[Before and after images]
──────────────────────────────
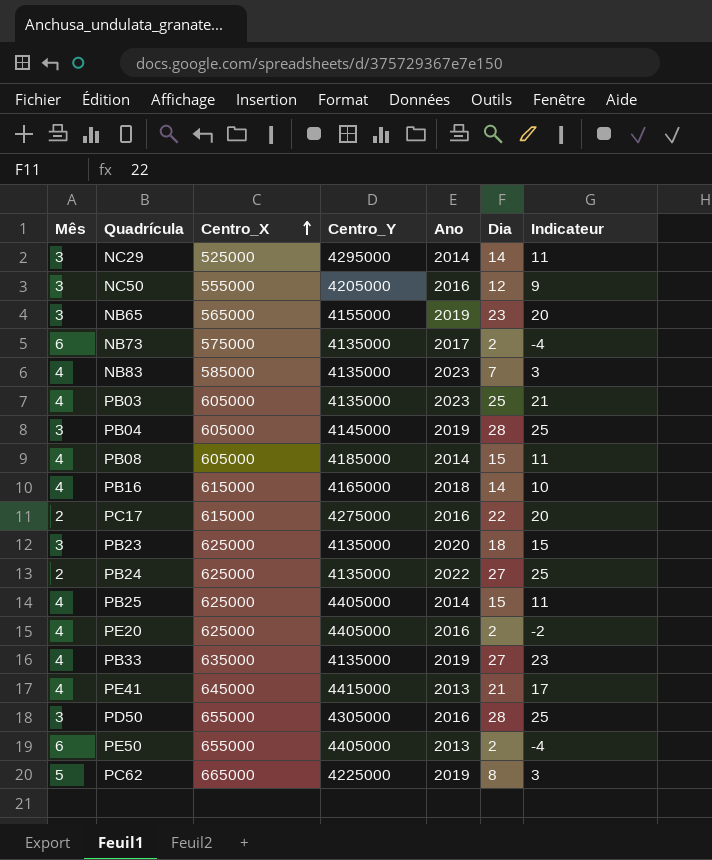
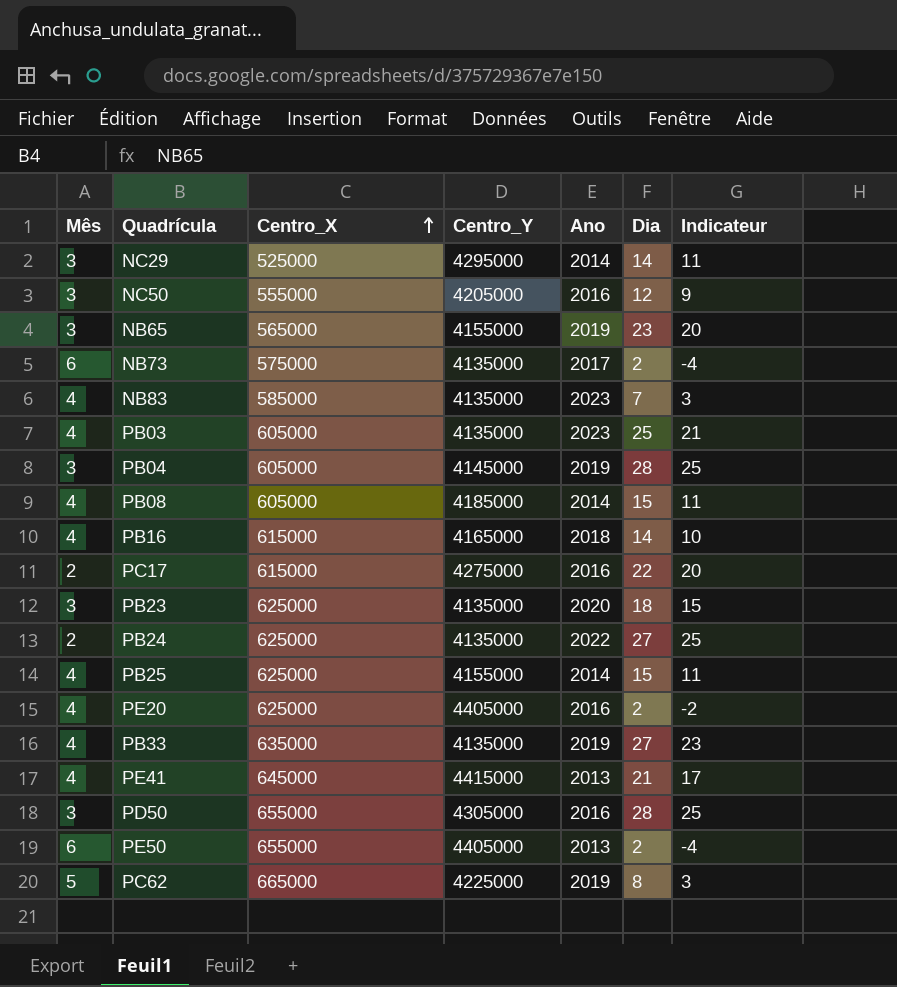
PB25 | Centro_Y: 4405000 -> 4155000

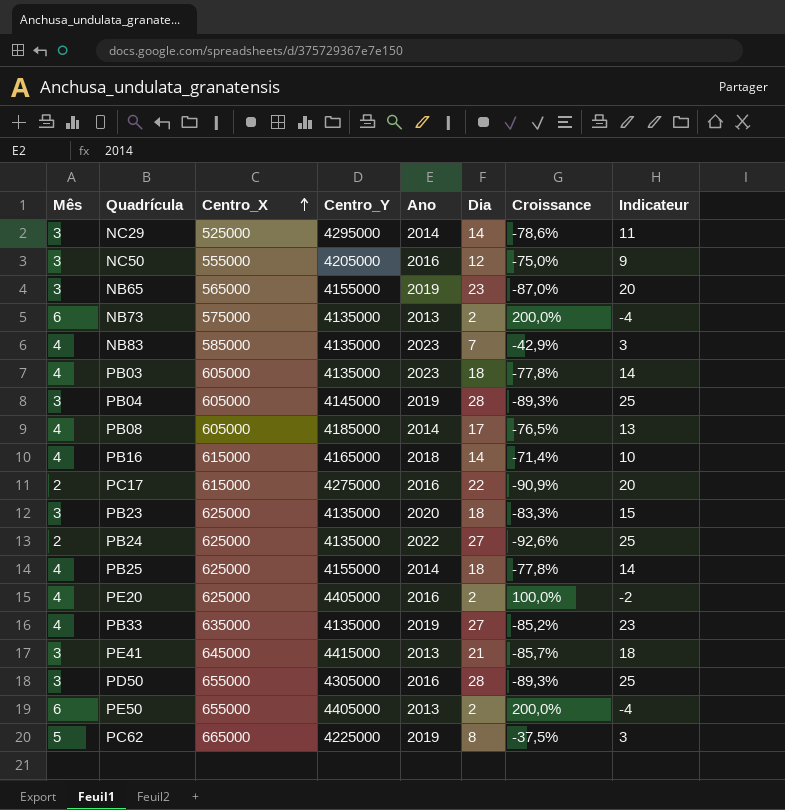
column Croissance | formula: none -> ([Mês] - [Dia]) / [Dia]
NB73 | Ano: 2017 -> 2013
PB03 | Dia: 25 -> 18
PB03 | Indicateur: 21 -> 14
PB08 | Dia: 15 -> 17
PB08 | Indicateur: 11 -> 13
PB25 | Dia: 15 -> 18
PB25 | Indicateur: 11 -> 14
PE41 | Mês: 4 -> 3
PE41 | Indicateur: 17 -> 18

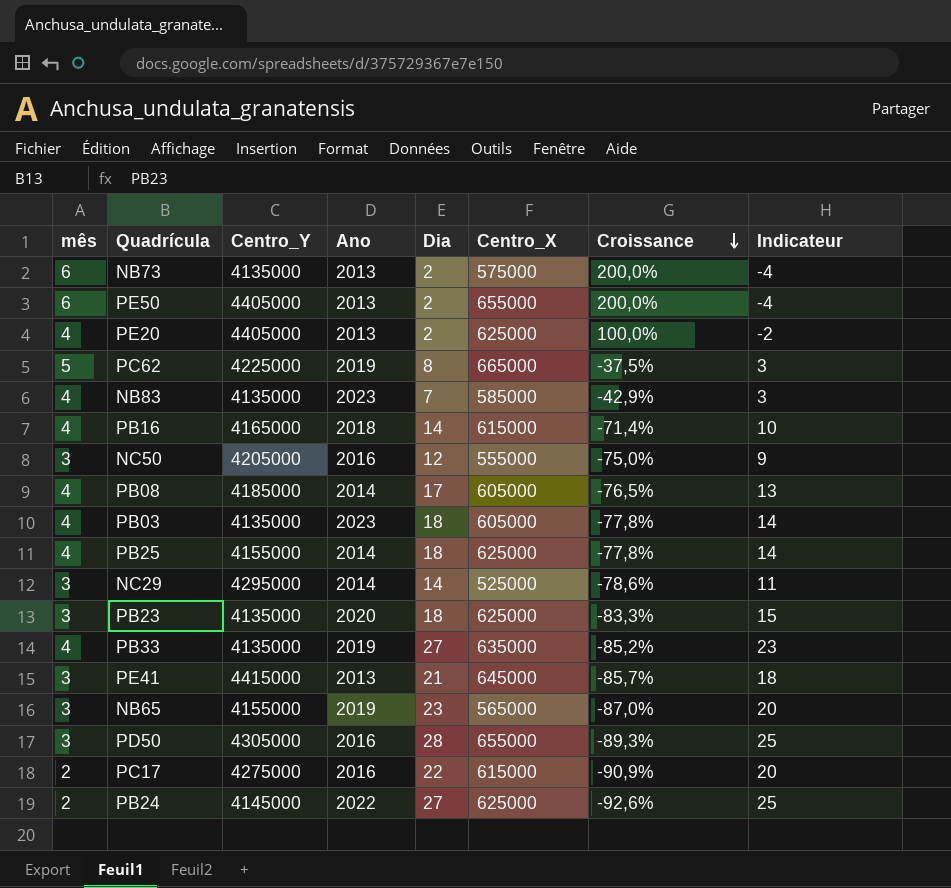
row order: Centro_X ascending -> Croissance descending
column name: Mês -> mês
column Centro_X | position: 3 -> 6
row PB04: 3 | 605000 | 4145000 | 2019 | 28 | -89,3% | 25 -> none
PE20 | Ano: 2016 -> 2013
PB24 | Centro_Y: 4135000 -> 4145000

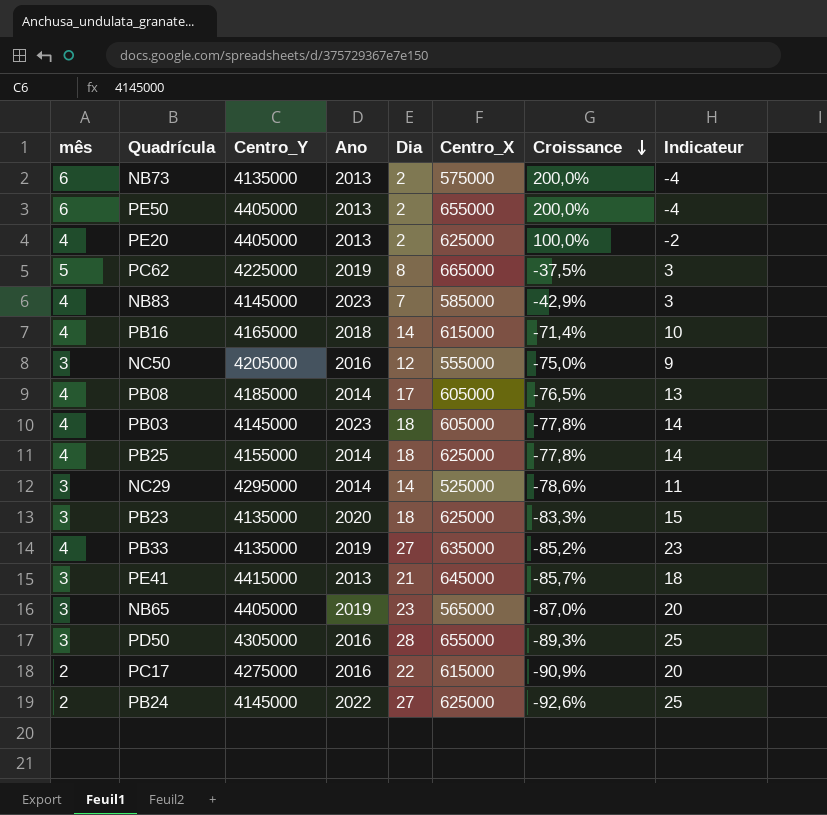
NB83 | Centro_Y: 4135000 -> 4145000
PB03 | Centro_Y: 4135000 -> 4145000
NB65 | Centro_Y: 4155000 -> 4405000

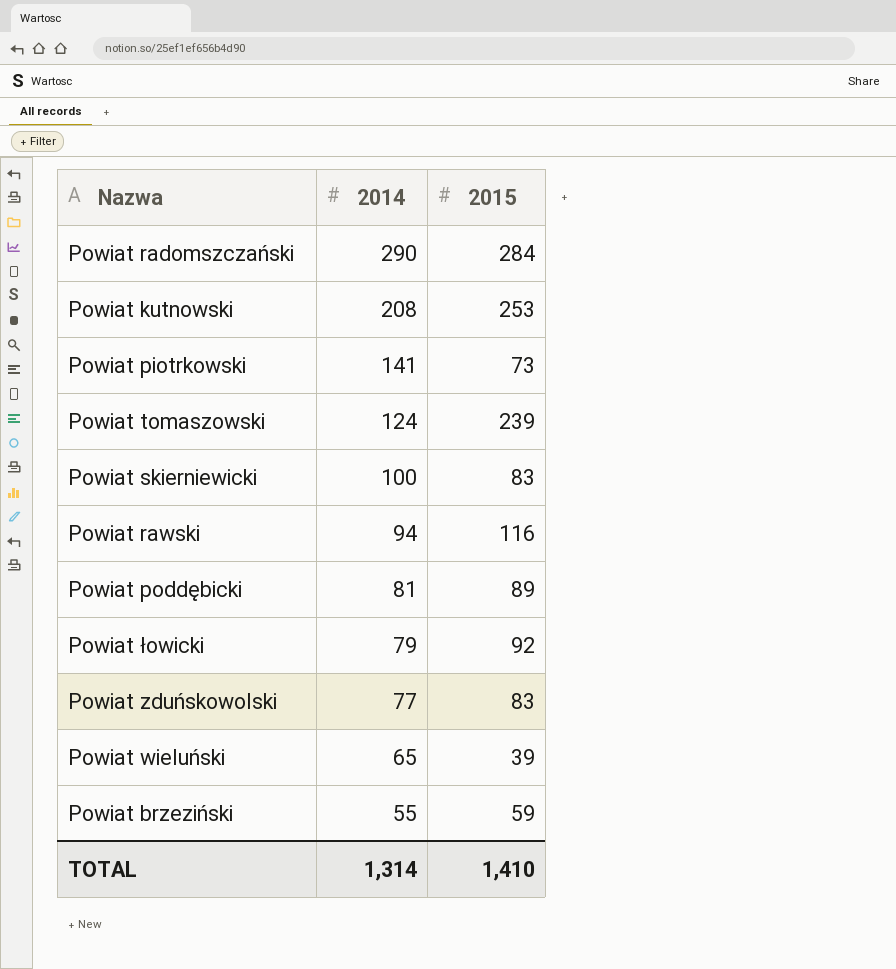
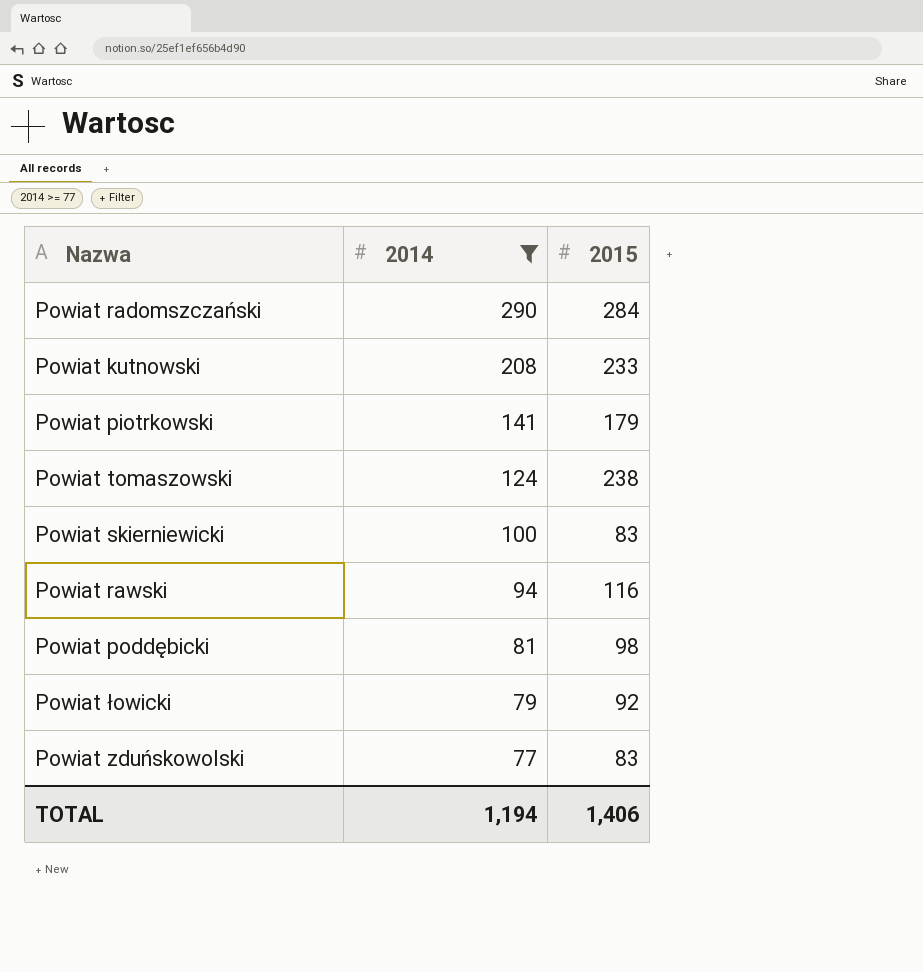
filter: none -> 2014 >= 77
Powiat kutnowski | 2015: 253 -> 233
Powiat piotrkowski | 2015: 73 -> 179
Powiat tomaszowski | 2015: 239 -> 238
Powiat poddębicki | 2015: 89 -> 98
TOTAL | 2014: 1,314 -> 1,194
TOTAL | 2015: 1,410 -> 1,406

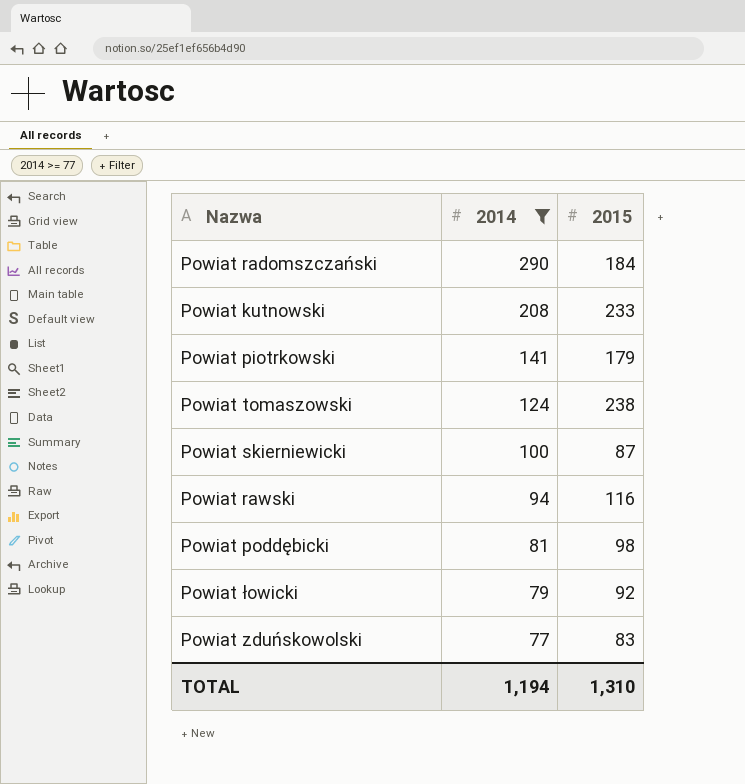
Powiat radomszczański | 2015: 284 -> 184
Powiat skierniewicki | 2015: 83 -> 87
TOTAL | 2015: 1,406 -> 1,310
──────────────────────────────
* EXERCISE GOAL *
Retrieve each line of the data in which the word "Indicateur" can be found.

* TASK ANSWER *
PB03 | Indicateur: 21 -> 14
PB08 | Indicateur: 11 -> 13
PB25 | Indicateur: 11 -> 14
PE41 | Indicateur: 17 -> 18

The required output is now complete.